**EXERCISE GOAL**. Each line that includes the word "font" should be copied from the records.

* * * * * * * * *

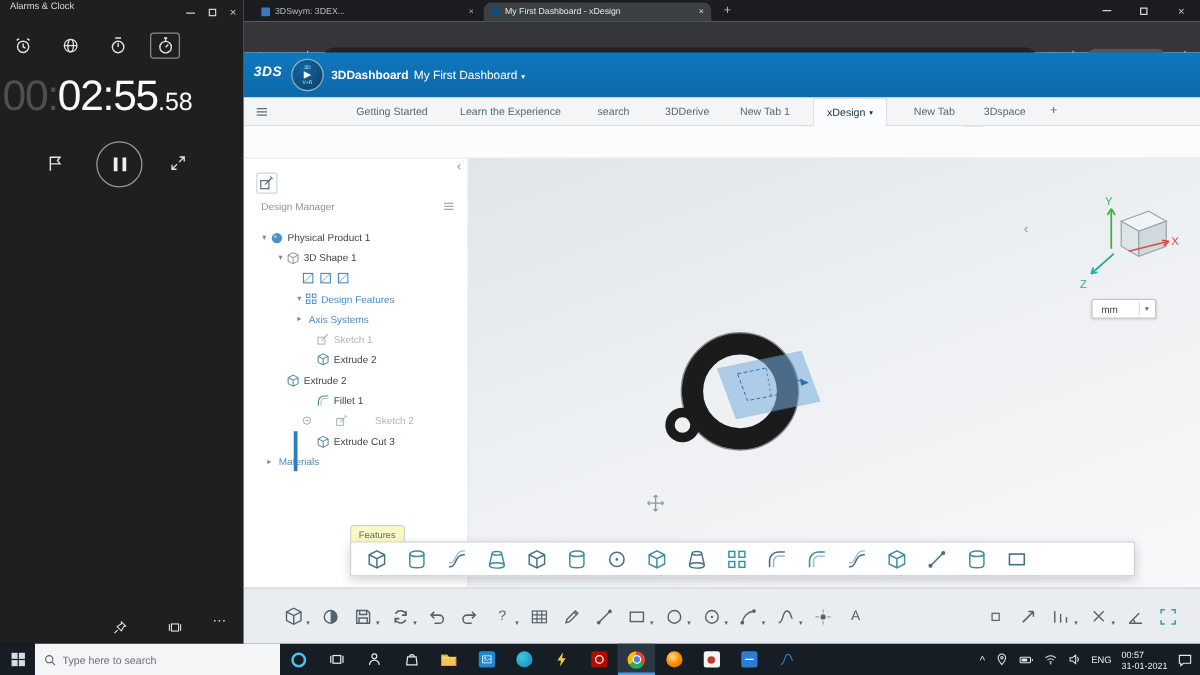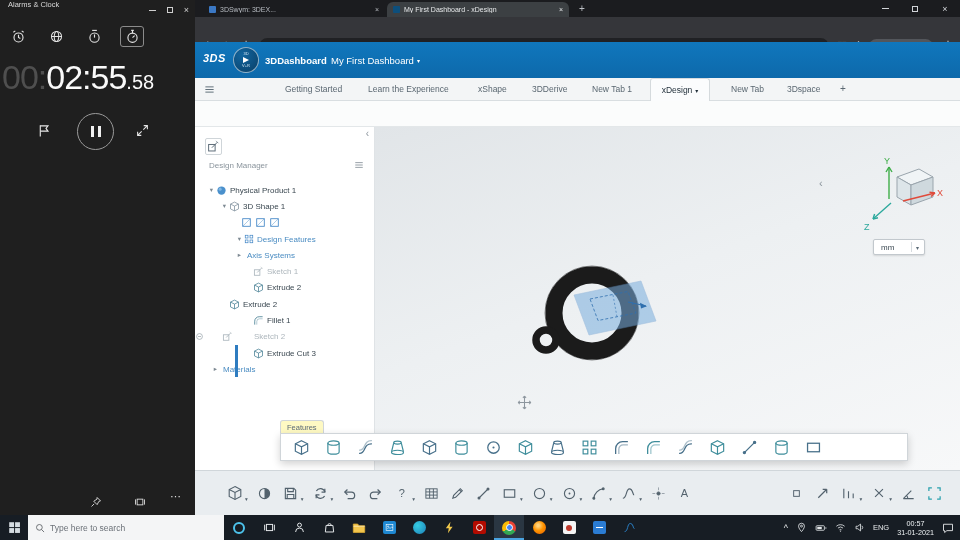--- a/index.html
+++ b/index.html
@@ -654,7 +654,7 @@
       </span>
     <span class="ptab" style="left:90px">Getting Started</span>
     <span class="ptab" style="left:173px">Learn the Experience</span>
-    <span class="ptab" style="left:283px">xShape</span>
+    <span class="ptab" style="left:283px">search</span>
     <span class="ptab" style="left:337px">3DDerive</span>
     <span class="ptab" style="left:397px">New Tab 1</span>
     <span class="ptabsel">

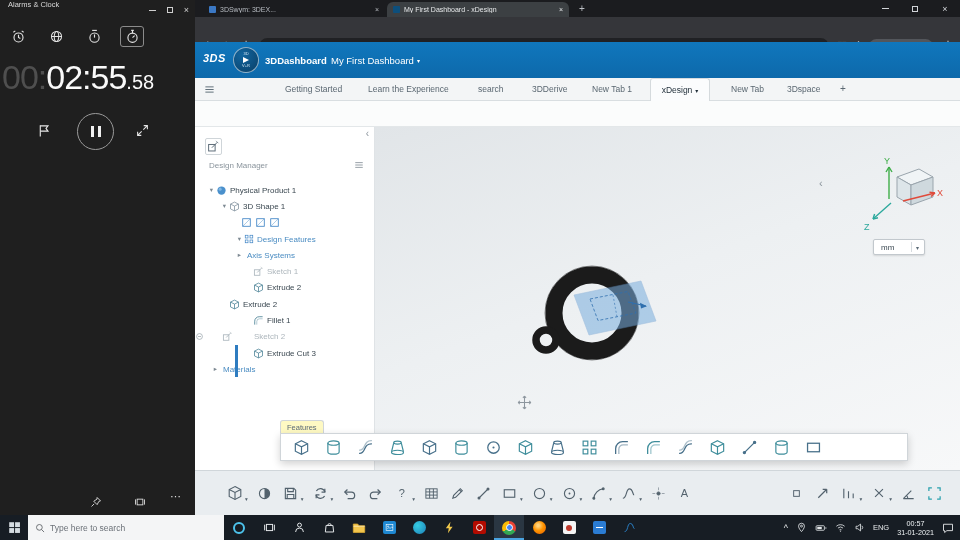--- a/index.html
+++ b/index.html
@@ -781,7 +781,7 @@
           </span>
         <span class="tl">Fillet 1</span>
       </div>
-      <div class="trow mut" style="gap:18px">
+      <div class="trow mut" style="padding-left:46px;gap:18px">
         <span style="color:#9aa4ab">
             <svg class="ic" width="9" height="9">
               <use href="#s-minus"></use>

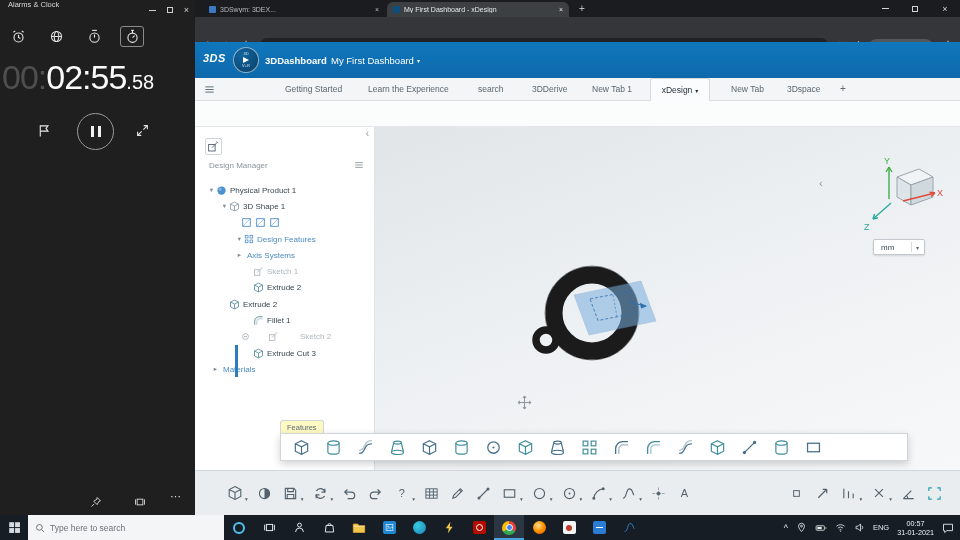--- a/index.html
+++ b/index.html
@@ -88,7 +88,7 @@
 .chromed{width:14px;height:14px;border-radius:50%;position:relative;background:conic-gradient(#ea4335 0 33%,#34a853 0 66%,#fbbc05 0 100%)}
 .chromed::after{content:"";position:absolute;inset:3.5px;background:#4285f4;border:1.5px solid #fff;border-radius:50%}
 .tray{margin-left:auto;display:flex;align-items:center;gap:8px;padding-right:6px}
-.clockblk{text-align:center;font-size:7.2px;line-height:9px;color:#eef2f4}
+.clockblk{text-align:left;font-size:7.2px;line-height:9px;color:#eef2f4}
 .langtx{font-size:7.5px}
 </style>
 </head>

* * * * * * * * *

**SOLUTION BELOW**.
-.clockblk{text-align:center;font-size:7.2px;line-height:9px;color:#eef2f4}
+.clockblk{text-align:left;font-size:7.2px;line-height:9px;color:#eef2f4}
 .langtx{font-size:7.5px}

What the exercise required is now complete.